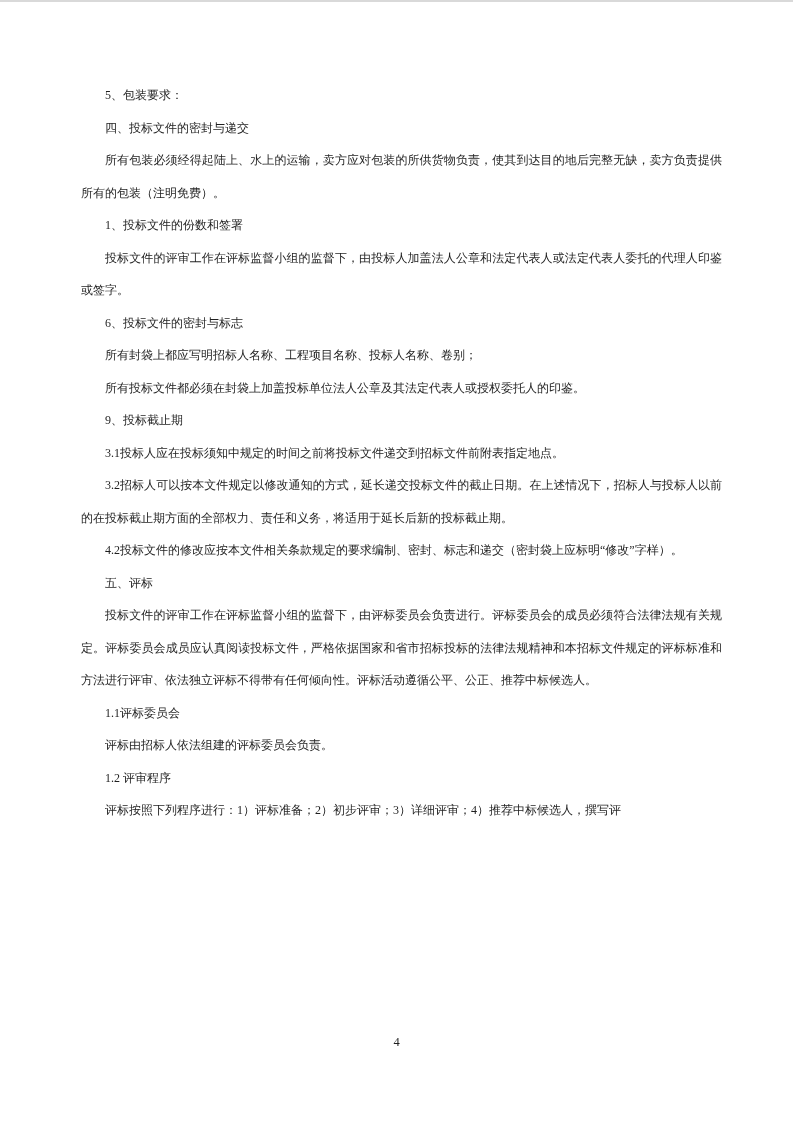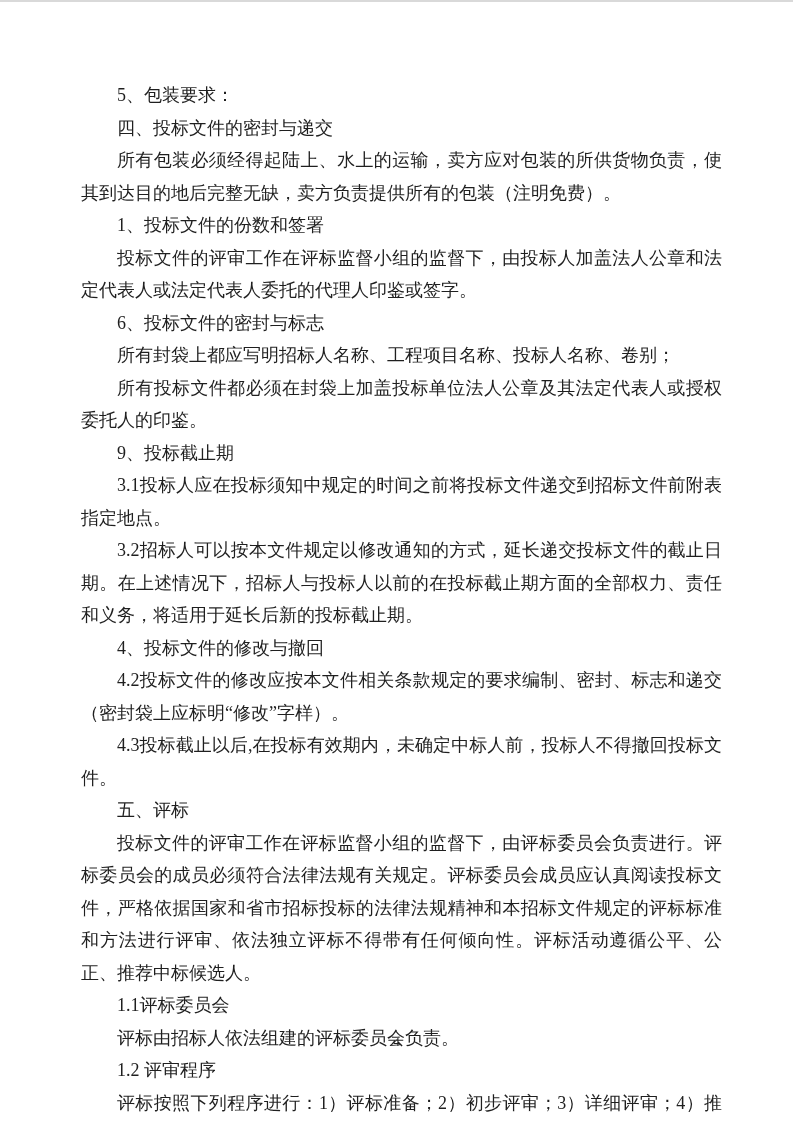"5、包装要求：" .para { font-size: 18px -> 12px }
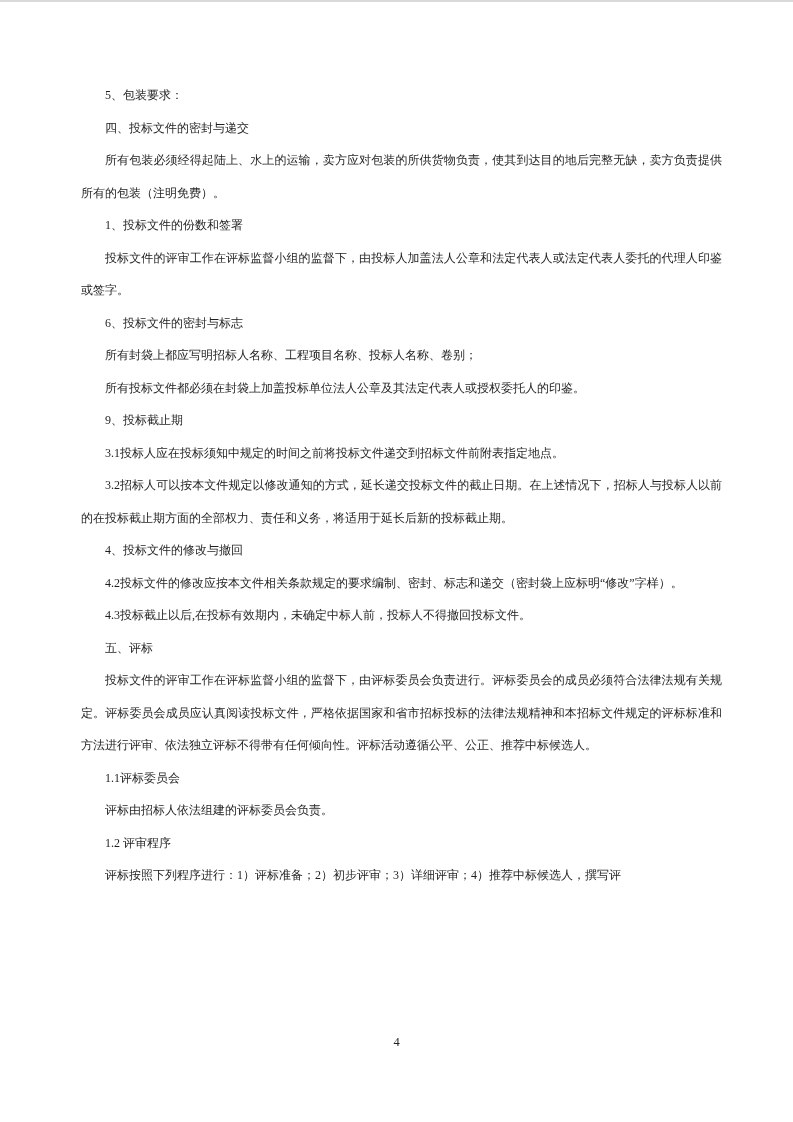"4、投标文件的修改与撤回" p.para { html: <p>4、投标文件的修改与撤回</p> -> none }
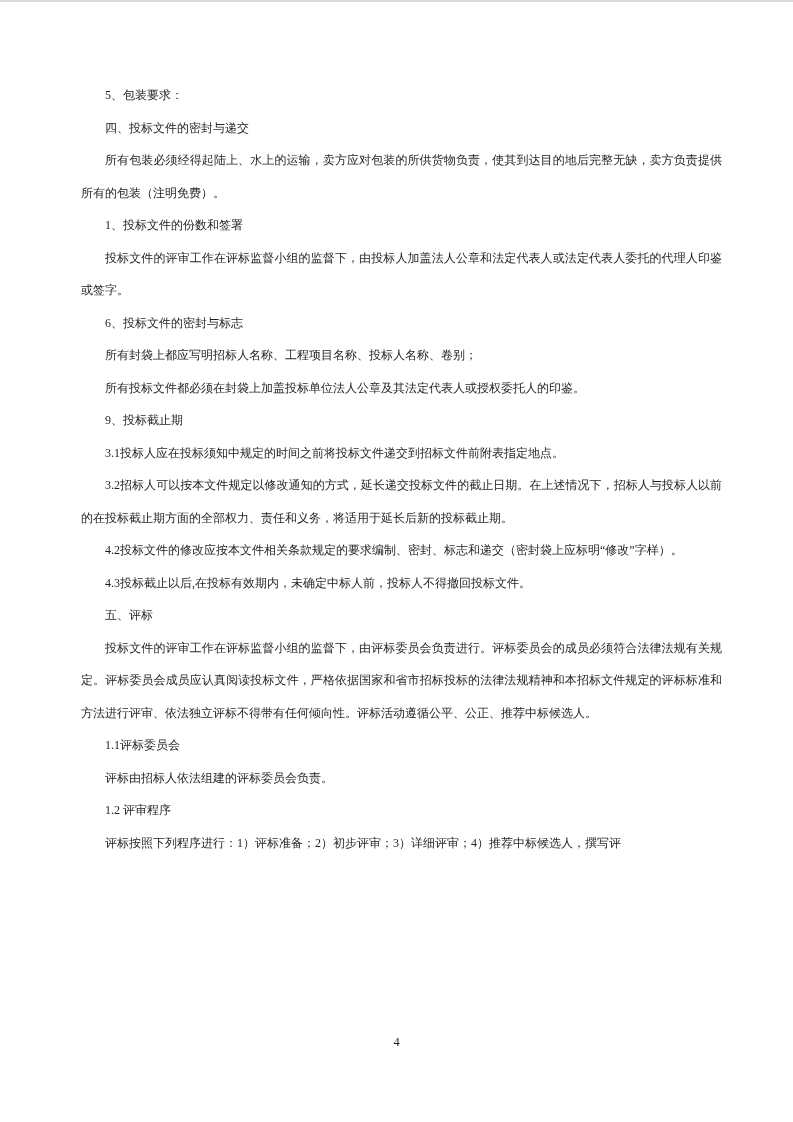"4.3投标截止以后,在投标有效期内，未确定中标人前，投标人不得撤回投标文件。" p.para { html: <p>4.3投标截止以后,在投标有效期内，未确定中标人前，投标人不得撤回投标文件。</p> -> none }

- - - -

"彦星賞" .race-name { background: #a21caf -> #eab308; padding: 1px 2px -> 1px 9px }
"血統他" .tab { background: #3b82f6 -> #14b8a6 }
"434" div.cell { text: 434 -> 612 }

- - - -

INSTRUCTIONS FOR THE TASK — Set the pictures aside and retype exactly the lines above from the line with "html: <p>4、投标文件的修改与撤回</p> ->" to the line with "html: <p>4.3投标截止以后,在投标有效期内，未确定中标人前，投标人不得撤回投标文件。</p> ->", both included, adding no others.

THE COMPLETED TASK —
"4、投标文件的修改与撤回" p.para { html: <p>4、投标文件的修改与撤回</p> -> none }
"4.3投标截止以后,在投标有效期内，未确定中标人前，投标人不得撤回投标文件。" p.para { html: <p>4.3投标截止以后,在投标有效期内，未确定中标人前，投标人不得撤回投标文件。</p> -> none }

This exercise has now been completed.